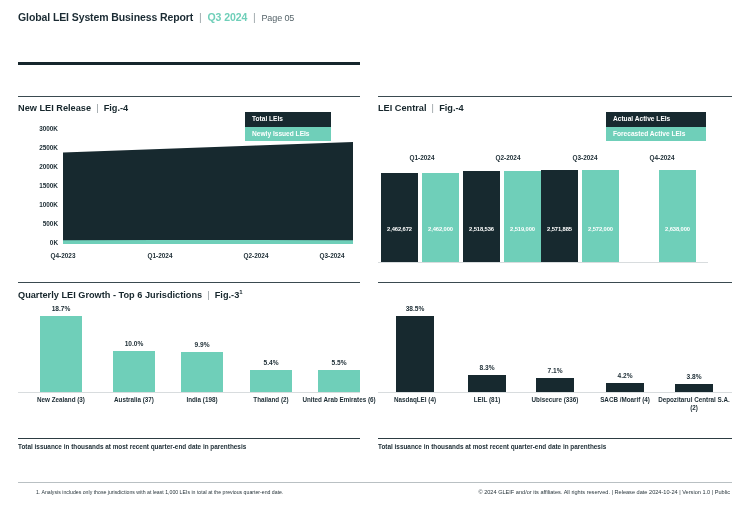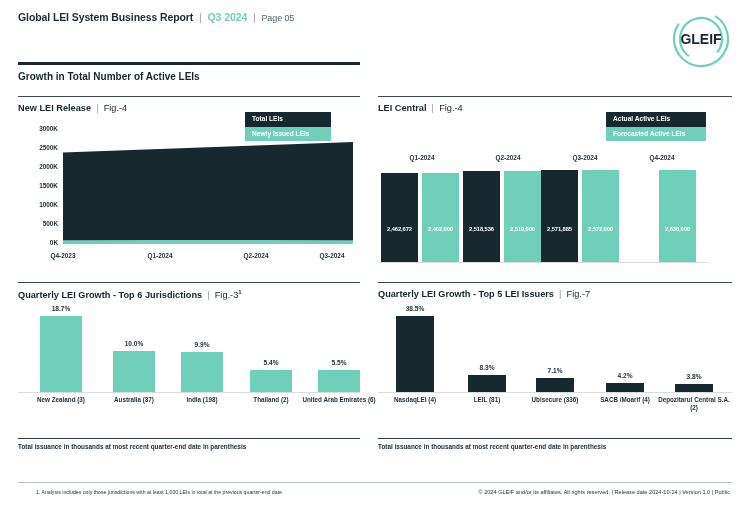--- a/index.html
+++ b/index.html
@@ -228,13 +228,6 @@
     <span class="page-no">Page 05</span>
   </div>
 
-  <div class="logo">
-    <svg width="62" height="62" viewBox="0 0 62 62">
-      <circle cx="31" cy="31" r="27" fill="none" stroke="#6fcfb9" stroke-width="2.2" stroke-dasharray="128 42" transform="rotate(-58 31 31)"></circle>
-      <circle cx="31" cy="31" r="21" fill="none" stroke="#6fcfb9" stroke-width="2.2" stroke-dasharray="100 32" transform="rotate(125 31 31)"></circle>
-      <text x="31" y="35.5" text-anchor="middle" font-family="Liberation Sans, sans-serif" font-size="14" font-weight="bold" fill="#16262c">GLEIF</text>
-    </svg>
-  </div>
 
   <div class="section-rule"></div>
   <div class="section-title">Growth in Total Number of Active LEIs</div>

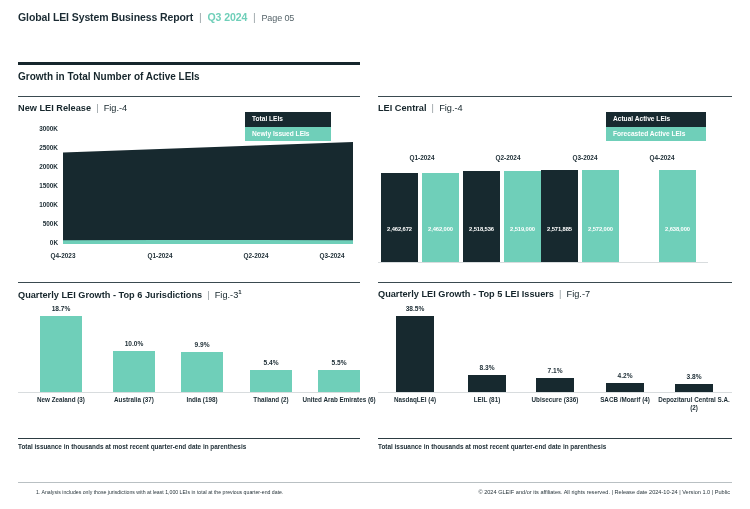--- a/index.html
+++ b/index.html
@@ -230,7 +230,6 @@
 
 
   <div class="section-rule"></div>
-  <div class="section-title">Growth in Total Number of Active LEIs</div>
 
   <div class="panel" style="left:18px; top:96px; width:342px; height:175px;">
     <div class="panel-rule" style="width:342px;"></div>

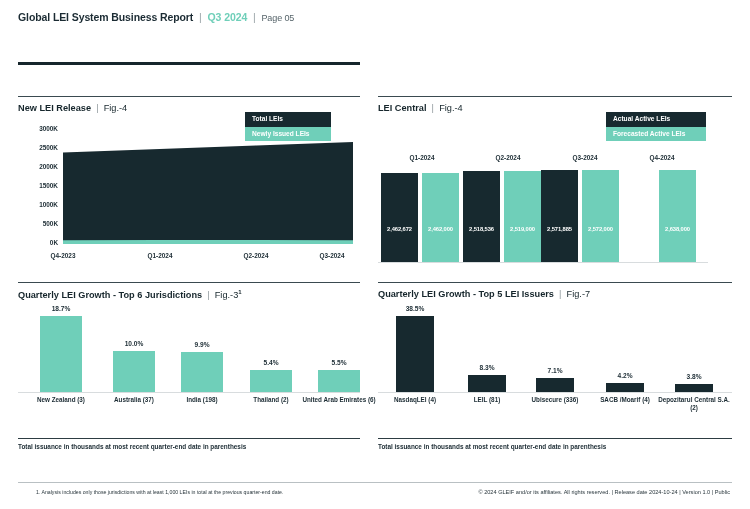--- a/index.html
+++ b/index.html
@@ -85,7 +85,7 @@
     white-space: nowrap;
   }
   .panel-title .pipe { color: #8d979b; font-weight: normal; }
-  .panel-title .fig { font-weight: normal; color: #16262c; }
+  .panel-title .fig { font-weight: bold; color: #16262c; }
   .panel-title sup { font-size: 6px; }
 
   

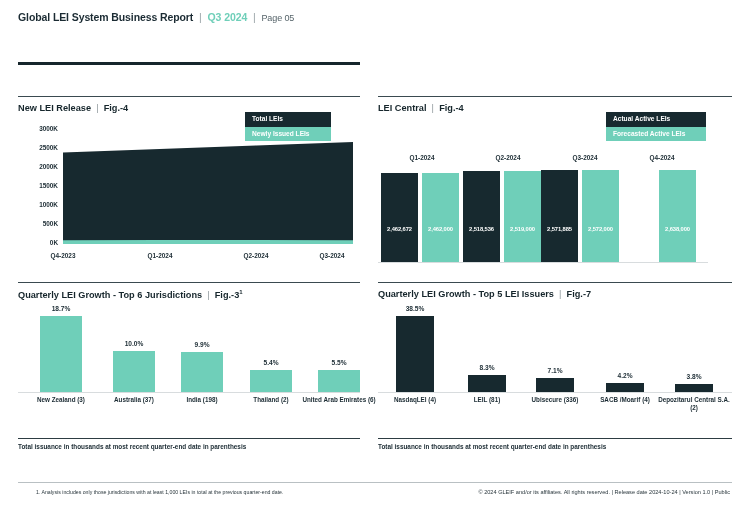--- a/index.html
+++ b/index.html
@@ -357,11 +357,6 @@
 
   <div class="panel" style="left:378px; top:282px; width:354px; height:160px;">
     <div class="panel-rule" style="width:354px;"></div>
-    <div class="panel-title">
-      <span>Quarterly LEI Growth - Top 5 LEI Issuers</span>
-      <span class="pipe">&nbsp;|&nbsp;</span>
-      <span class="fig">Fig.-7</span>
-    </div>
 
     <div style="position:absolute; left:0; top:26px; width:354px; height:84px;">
════════════════════
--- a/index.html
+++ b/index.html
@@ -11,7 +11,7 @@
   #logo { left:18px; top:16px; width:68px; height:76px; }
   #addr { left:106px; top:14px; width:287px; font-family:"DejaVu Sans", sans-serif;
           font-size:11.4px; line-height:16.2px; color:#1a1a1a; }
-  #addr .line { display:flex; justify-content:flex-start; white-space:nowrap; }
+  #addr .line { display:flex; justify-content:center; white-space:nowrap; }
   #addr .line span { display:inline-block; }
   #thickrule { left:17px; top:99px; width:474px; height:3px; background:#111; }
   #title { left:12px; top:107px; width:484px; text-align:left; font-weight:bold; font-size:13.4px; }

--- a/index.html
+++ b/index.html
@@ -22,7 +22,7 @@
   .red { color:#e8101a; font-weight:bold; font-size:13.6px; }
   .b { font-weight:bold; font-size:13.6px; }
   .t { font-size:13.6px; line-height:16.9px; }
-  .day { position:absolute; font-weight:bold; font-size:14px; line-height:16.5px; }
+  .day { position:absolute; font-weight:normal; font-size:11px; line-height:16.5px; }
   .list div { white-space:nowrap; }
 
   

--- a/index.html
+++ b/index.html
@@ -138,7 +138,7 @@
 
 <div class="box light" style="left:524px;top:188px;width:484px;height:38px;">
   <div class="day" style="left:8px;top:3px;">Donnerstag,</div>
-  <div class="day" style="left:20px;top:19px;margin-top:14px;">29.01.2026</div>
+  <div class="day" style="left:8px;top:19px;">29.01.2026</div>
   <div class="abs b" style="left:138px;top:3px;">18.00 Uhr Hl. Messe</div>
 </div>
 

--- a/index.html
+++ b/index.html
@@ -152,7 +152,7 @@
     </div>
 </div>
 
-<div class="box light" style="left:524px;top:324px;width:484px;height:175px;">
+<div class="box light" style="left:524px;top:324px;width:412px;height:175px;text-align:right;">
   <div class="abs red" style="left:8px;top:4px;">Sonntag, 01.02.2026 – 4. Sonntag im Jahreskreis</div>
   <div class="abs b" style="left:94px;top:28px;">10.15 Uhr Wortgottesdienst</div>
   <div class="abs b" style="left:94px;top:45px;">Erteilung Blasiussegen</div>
════════════════════
Take the stretch of lines above from the one containing "5 LEI Issuers</span>" through the one containing "left:0; top:26px; width:354px;" and repeat it exactly, adding no other line.

-      <span>Quarterly LEI Growth - Top 5 LEI Issuers</span>
-      <span class="pipe">&nbsp;|&nbsp;</span>
-      <span class="fig">Fig.-7</span>
-    </div>
 
     <div style="position:absolute; left:0; top:26px; width:354px; height:84px;">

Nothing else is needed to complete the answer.